Assignment – Nothing is needed except the lines below that run from the one with "[914,532,942,545] and ->" through the one with "[92,667,127,681] Keep ->", repeated exactly.

Records supplied –
+--
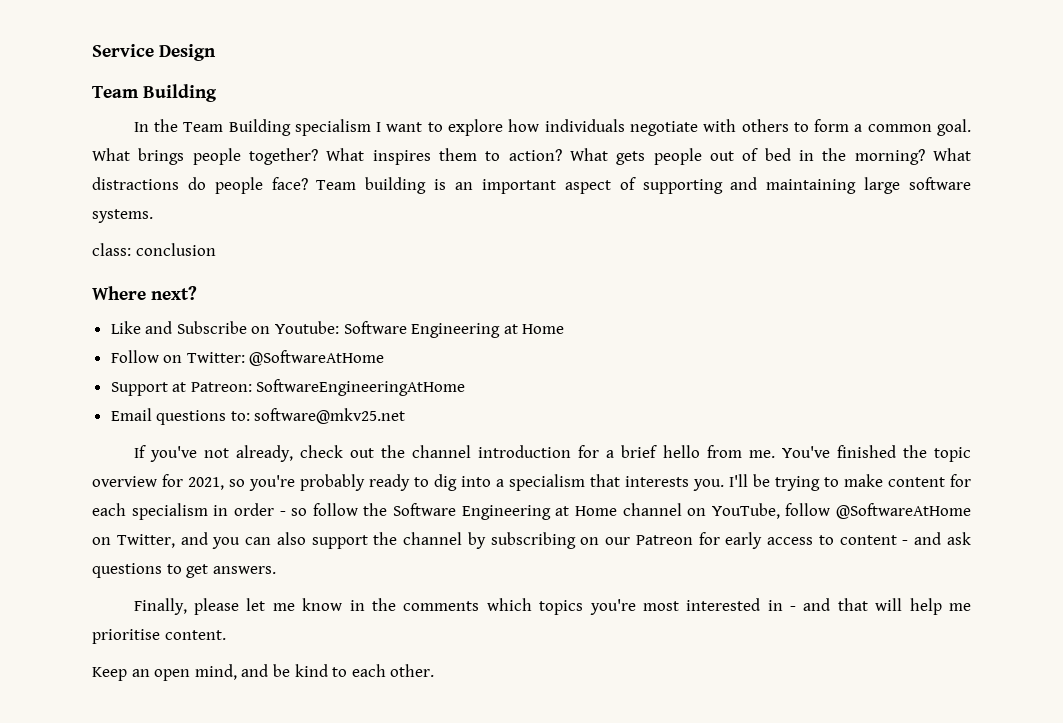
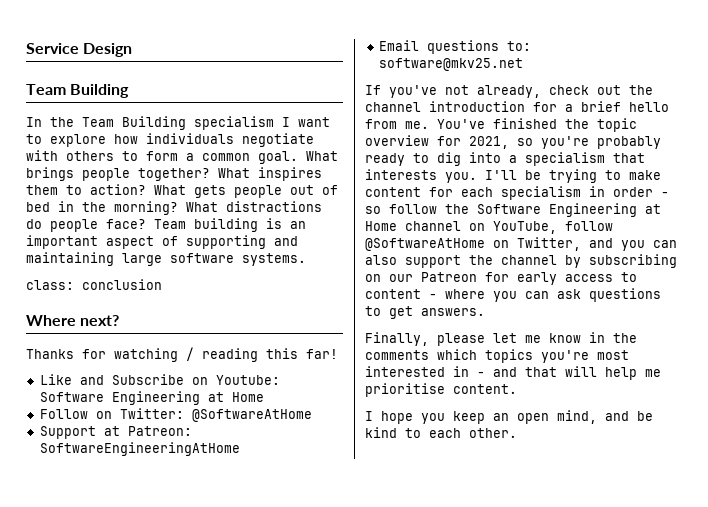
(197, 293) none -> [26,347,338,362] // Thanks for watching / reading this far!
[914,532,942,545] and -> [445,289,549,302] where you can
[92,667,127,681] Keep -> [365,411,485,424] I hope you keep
+--
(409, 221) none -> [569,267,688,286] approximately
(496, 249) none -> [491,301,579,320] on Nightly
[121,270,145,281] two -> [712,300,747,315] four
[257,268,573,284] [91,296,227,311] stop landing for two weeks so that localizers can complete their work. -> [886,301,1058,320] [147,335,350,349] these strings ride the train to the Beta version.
+--
The completed task –
[914,532,942,545] and -> [445,289,549,302] where you can
[92,667,127,681] Keep -> [365,411,485,424] I hope you keep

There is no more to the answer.